Start of Block

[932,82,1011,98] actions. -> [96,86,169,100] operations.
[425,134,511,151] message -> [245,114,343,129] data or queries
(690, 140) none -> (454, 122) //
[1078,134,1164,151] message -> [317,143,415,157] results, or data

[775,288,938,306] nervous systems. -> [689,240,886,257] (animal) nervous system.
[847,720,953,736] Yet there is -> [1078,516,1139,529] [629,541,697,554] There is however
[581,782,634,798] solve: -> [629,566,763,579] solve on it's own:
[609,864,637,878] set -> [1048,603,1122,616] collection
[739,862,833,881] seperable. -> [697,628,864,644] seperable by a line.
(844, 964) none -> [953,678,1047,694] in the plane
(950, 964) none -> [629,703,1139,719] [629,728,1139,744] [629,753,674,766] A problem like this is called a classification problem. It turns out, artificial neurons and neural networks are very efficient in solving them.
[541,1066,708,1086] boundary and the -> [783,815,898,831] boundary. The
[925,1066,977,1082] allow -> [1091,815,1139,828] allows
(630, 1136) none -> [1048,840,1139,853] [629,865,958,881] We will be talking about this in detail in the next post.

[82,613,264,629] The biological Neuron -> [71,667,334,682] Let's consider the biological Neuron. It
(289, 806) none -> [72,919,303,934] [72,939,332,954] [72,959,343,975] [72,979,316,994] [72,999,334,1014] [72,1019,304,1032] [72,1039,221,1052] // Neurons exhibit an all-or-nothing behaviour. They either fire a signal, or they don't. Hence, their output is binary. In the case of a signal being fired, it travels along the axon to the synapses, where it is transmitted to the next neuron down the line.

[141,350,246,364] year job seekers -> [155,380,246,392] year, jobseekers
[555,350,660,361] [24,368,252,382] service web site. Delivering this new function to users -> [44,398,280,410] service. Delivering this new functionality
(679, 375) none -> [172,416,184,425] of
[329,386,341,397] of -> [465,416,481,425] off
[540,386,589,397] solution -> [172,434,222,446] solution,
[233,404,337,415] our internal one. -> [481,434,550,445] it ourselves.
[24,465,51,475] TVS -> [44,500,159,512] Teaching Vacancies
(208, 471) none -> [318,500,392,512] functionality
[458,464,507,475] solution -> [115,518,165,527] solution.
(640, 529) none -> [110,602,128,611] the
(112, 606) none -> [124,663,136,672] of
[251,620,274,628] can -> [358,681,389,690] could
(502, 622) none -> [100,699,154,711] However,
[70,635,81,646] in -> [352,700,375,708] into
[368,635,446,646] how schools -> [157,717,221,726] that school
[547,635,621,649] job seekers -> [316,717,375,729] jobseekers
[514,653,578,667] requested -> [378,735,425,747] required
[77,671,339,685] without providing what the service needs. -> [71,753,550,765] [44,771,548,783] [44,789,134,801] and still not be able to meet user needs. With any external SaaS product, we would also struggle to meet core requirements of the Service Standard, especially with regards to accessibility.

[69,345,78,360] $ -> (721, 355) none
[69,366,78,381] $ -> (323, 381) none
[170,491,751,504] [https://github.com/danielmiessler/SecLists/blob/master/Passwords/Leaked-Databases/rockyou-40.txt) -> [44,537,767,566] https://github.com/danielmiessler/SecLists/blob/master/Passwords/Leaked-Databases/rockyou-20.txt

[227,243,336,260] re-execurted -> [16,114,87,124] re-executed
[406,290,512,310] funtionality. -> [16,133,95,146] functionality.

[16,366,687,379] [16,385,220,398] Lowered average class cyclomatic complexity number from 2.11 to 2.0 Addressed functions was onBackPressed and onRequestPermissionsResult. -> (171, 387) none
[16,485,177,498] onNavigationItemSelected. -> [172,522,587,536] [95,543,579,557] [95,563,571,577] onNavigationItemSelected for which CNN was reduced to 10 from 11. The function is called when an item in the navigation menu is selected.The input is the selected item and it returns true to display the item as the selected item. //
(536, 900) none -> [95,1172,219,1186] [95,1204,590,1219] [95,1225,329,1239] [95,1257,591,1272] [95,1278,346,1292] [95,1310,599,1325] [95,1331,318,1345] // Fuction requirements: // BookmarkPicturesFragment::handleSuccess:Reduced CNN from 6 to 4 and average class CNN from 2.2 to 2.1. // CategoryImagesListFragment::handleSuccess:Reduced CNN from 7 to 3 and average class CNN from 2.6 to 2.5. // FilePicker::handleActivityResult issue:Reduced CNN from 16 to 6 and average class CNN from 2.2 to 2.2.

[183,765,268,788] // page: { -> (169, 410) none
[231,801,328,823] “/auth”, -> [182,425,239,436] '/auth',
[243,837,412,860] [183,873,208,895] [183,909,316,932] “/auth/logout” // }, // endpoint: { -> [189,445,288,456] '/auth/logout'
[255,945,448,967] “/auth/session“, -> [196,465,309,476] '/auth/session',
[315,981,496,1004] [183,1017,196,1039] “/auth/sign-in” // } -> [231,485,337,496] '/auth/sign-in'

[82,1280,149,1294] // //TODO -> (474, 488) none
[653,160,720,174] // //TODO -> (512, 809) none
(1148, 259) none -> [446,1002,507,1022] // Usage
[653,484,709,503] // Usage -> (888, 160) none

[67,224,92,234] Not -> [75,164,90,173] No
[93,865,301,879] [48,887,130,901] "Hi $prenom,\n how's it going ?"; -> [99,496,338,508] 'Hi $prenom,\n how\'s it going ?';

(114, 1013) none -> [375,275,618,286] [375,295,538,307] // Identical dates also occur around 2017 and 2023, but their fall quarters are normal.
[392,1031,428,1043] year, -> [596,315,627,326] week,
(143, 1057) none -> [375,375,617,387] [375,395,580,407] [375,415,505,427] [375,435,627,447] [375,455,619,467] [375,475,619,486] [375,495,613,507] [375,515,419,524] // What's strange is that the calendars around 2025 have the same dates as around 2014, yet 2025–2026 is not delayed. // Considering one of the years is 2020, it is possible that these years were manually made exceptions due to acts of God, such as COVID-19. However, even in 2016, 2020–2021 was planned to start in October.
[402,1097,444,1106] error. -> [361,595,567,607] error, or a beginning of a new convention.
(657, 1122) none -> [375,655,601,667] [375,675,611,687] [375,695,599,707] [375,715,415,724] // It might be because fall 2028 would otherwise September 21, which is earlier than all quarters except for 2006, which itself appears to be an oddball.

End of Block

Retype the material above exactly as given.

**Response to this exercise**
[932,82,1011,98] actions. -> [96,86,169,100] operations.
[425,134,511,151] message -> [245,114,343,129] data or queries
(690, 140) none -> (454, 122) //
[1078,134,1164,151] message -> [317,143,415,157] results, or data

[775,288,938,306] nervous systems. -> [689,240,886,257] (animal) nervous system.
[847,720,953,736] Yet there is -> [1078,516,1139,529] [629,541,697,554] There is however
[581,782,634,798] solve: -> [629,566,763,579] solve on it's own:
[609,864,637,878] set -> [1048,603,1122,616] collection
[739,862,833,881] seperable. -> [697,628,864,644] seperable by a line.
(844, 964) none -> [953,678,1047,694] in the plane
(950, 964) none -> [629,703,1139,719] [629,728,1139,744] [629,753,674,766] A problem like this is called a classification problem. It turns out, artificial neurons and neural networks are very efficient in solving them.
[541,1066,708,1086] boundary and the -> [783,815,898,831] boundary. The
[925,1066,977,1082] allow -> [1091,815,1139,828] allows
(630, 1136) none -> [1048,840,1139,853] [629,865,958,881] We will be talking about this in detail in the next post.

[82,613,264,629] The biological Neuron -> [71,667,334,682] Let's consider the biological Neuron. It
(289, 806) none -> [72,919,303,934] [72,939,332,954] [72,959,343,975] [72,979,316,994] [72,999,334,1014] [72,1019,304,1032] [72,1039,221,1052] // Neurons exhibit an all-or-nothing behaviour. They either fire a signal, or they don't. Hence, their output is binary. In the case of a signal being fired, it travels along the axon to the synapses, where it is transmitted to the next neuron down the line.

[141,350,246,364] year job seekers -> [155,380,246,392] year, jobseekers
[555,350,660,361] [24,368,252,382] service web site. Delivering this new function to users -> [44,398,280,410] service. Delivering this new functionality
(679, 375) none -> [172,416,184,425] of
[329,386,341,397] of -> [465,416,481,425] off
[540,386,589,397] solution -> [172,434,222,446] solution,
[233,404,337,415] our internal one. -> [481,434,550,445] it ourselves.
[24,465,51,475] TVS -> [44,500,159,512] Teaching Vacancies
(208, 471) none -> [318,500,392,512] functionality
[458,464,507,475] solution -> [115,518,165,527] solution.
(640, 529) none -> [110,602,128,611] the
(112, 606) none -> [124,663,136,672] of
[251,620,274,628] can -> [358,681,389,690] could
(502, 622) none -> [100,699,154,711] However,
[70,635,81,646] in -> [352,700,375,708] into
[368,635,446,646] how schools -> [157,717,221,726] that school
[547,635,621,649] job seekers -> [316,717,375,729] jobseekers
[514,653,578,667] requested -> [378,735,425,747] required
[77,671,339,685] without providing what the service needs. -> [71,753,550,765] [44,771,548,783] [44,789,134,801] and still not be able to meet user needs. With any external SaaS product, we would also struggle to meet core requirements of the Service Standard, especially with regards to accessibility.

[69,345,78,360] $ -> (721, 355) none
[69,366,78,381] $ -> (323, 381) none
[170,491,751,504] [https://github.com/danielmiessler/SecLists/blob/master/Passwords/Leaked-Databases/rockyou-40.txt) -> [44,537,767,566] https://github.com/danielmiessler/SecLists/blob/master/Passwords/Leaked-Databases/rockyou-20.txt

[227,243,336,260] re-execurted -> [16,114,87,124] re-executed
[406,290,512,310] funtionality. -> [16,133,95,146] functionality.

[16,366,687,379] [16,385,220,398] Lowered average class cyclomatic complexity number from 2.11 to 2.0 Addressed functions was onBackPressed and onRequestPermissionsResult. -> (171, 387) none
[16,485,177,498] onNavigationItemSelected. -> [172,522,587,536] [95,543,579,557] [95,563,571,577] onNavigationItemSelected for which CNN was reduced to 10 from 11. The function is called when an item in the navigation menu is selected.The input is the selected item and it returns true to display the item as the selected item. //
(536, 900) none -> [95,1172,219,1186] [95,1204,590,1219] [95,1225,329,1239] [95,1257,591,1272] [95,1278,346,1292] [95,1310,599,1325] [95,1331,318,1345] // Fuction requirements: // BookmarkPicturesFragment::handleSuccess:Reduced CNN from 6 to 4 and average class CNN from 2.2 to 2.1. // CategoryImagesListFragment::handleSuccess:Reduced CNN from 7 to 3 and average class CNN from 2.6 to 2.5. // FilePicker::handleActivityResult issue:Reduced CNN from 16 to 6 and average class CNN from 2.2 to 2.2.

[183,765,268,788] // page: { -> (169, 410) none
[231,801,328,823] “/auth”, -> [182,425,239,436] '/auth',
[243,837,412,860] [183,873,208,895] [183,909,316,932] “/auth/logout” // }, // endpoint: { -> [189,445,288,456] '/auth/logout'
[255,945,448,967] “/auth/session“, -> [196,465,309,476] '/auth/session',
[315,981,496,1004] [183,1017,196,1039] “/auth/sign-in” // } -> [231,485,337,496] '/auth/sign-in'

[82,1280,149,1294] // //TODO -> (474, 488) none
[653,160,720,174] // //TODO -> (512, 809) none
(1148, 259) none -> [446,1002,507,1022] // Usage
[653,484,709,503] // Usage -> (888, 160) none

[67,224,92,234] Not -> [75,164,90,173] No
[93,865,301,879] [48,887,130,901] "Hi $prenom,\n how's it going ?"; -> [99,496,338,508] 'Hi $prenom,\n how\'s it going ?';

(114, 1013) none -> [375,275,618,286] [375,295,538,307] // Identical dates also occur around 2017 and 2023, but their fall quarters are normal.
[392,1031,428,1043] year, -> [596,315,627,326] week,
(143, 1057) none -> [375,375,617,387] [375,395,580,407] [375,415,505,427] [375,435,627,447] [375,455,619,467] [375,475,619,486] [375,495,613,507] [375,515,419,524] // What's strange is that the calendars around 2025 have the same dates as around 2014, yet 2025–2026 is not delayed. // Considering one of the years is 2020, it is possible that these years were manually made exceptions due to acts of God, such as COVID-19. However, even in 2016, 2020–2021 was planned to start in October.
[402,1097,444,1106] error. -> [361,595,567,607] error, or a beginning of a new convention.
(657, 1122) none -> [375,655,601,667] [375,675,611,687] [375,695,599,707] [375,715,415,724] // It might be because fall 2028 would otherwise September 21, which is earlier than all quarters except for 2006, which itself appears to be an oddball.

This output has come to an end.